WHAT THIS TASK INVOLVES ▸
The data should be printed again, exactly.

Excerpts from a dataset:
+ + + + +
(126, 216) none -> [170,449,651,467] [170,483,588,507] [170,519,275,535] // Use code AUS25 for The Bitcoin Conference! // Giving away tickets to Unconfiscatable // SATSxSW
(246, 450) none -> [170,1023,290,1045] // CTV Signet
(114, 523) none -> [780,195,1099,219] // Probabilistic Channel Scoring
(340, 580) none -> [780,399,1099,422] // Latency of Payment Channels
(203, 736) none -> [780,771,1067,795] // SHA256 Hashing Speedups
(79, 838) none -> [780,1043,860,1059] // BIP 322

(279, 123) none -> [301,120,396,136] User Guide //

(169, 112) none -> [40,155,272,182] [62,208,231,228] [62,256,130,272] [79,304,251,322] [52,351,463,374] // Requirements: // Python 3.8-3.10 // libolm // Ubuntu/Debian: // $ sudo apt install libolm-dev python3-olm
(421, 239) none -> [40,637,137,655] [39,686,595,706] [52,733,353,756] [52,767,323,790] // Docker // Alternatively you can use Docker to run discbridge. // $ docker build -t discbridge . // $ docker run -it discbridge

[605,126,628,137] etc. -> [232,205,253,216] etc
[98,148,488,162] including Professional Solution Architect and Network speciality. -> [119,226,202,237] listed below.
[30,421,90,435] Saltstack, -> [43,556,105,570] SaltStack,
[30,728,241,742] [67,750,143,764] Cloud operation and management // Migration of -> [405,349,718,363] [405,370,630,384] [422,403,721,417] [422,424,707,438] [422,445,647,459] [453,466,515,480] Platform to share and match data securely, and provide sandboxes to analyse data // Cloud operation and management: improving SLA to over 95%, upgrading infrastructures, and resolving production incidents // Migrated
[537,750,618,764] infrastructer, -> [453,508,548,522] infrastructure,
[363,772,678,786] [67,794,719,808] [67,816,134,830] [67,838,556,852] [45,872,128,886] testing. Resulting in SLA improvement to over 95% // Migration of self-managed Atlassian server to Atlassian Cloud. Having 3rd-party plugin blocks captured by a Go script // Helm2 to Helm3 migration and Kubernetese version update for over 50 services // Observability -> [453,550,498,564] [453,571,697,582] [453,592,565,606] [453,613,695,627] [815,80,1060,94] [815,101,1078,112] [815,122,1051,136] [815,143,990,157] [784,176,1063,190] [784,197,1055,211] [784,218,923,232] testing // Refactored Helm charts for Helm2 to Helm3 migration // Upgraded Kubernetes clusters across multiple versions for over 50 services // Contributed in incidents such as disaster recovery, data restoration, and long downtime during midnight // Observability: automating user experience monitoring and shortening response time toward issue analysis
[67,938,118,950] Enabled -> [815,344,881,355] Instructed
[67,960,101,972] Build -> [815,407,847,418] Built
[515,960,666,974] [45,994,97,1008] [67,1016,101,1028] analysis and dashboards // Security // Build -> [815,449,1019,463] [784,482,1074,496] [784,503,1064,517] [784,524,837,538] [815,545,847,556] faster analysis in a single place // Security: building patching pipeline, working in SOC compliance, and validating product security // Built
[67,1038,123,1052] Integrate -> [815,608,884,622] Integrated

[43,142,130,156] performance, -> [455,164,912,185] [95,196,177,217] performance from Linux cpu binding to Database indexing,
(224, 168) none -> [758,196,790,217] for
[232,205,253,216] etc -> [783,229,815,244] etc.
+ + + + +
SOLVED EXERCISE ▸
(126, 216) none -> [170,449,651,467] [170,483,588,507] [170,519,275,535] // Use code AUS25 for The Bitcoin Conference! // Giving away tickets to Unconfiscatable // SATSxSW
(246, 450) none -> [170,1023,290,1045] // CTV Signet
(114, 523) none -> [780,195,1099,219] // Probabilistic Channel Scoring
(340, 580) none -> [780,399,1099,422] // Latency of Payment Channels
(203, 736) none -> [780,771,1067,795] // SHA256 Hashing Speedups
(79, 838) none -> [780,1043,860,1059] // BIP 322

(279, 123) none -> [301,120,396,136] User Guide //

(169, 112) none -> [40,155,272,182] [62,208,231,228] [62,256,130,272] [79,304,251,322] [52,351,463,374] // Requirements: // Python 3.8-3.10 // libolm // Ubuntu/Debian: // $ sudo apt install libolm-dev python3-olm
(421, 239) none -> [40,637,137,655] [39,686,595,706] [52,733,353,756] [52,767,323,790] // Docker // Alternatively you can use Docker to run discbridge. // $ docker build -t discbridge . // $ docker run -it discbridge

[605,126,628,137] etc. -> [232,205,253,216] etc
[98,148,488,162] including Professional Solution Architect and Network speciality. -> [119,226,202,237] listed below.
[30,421,90,435] Saltstack, -> [43,556,105,570] SaltStack,
[30,728,241,742] [67,750,143,764] Cloud operation and management // Migration of -> [405,349,718,363] [405,370,630,384] [422,403,721,417] [422,424,707,438] [422,445,647,459] [453,466,515,480] Platform to share and match data securely, and provide sandboxes to analyse data // Cloud operation and management: improving SLA to over 95%, upgrading infrastructures, and resolving production incidents // Migrated
[537,750,618,764] infrastructer, -> [453,508,548,522] infrastructure,
[363,772,678,786] [67,794,719,808] [67,816,134,830] [67,838,556,852] [45,872,128,886] testing. Resulting in SLA improvement to over 95% // Migration of self-managed Atlassian server to Atlassian Cloud. Having 3rd-party plugin blocks captured by a Go script // Helm2 to Helm3 migration and Kubernetese version update for over 50 services // Observability -> [453,550,498,564] [453,571,697,582] [453,592,565,606] [453,613,695,627] [815,80,1060,94] [815,101,1078,112] [815,122,1051,136] [815,143,990,157] [784,176,1063,190] [784,197,1055,211] [784,218,923,232] testing // Refactored Helm charts for Helm2 to Helm3 migration // Upgraded Kubernetes clusters across multiple versions for over 50 services // Contributed in incidents such as disaster recovery, data restoration, and long downtime during midnight // Observability: automating user experience monitoring and shortening response time toward issue analysis
[67,938,118,950] Enabled -> [815,344,881,355] Instructed
[67,960,101,972] Build -> [815,407,847,418] Built
[515,960,666,974] [45,994,97,1008] [67,1016,101,1028] analysis and dashboards // Security // Build -> [815,449,1019,463] [784,482,1074,496] [784,503,1064,517] [784,524,837,538] [815,545,847,556] faster analysis in a single place // Security: building patching pipeline, working in SOC compliance, and validating product security // Built
[67,1038,123,1052] Integrate -> [815,608,884,622] Integrated

[43,142,130,156] performance, -> [455,164,912,185] [95,196,177,217] performance from Linux cpu binding to Database indexing,
(224, 168) none -> [758,196,790,217] for
[232,205,253,216] etc -> [783,229,815,244] etc.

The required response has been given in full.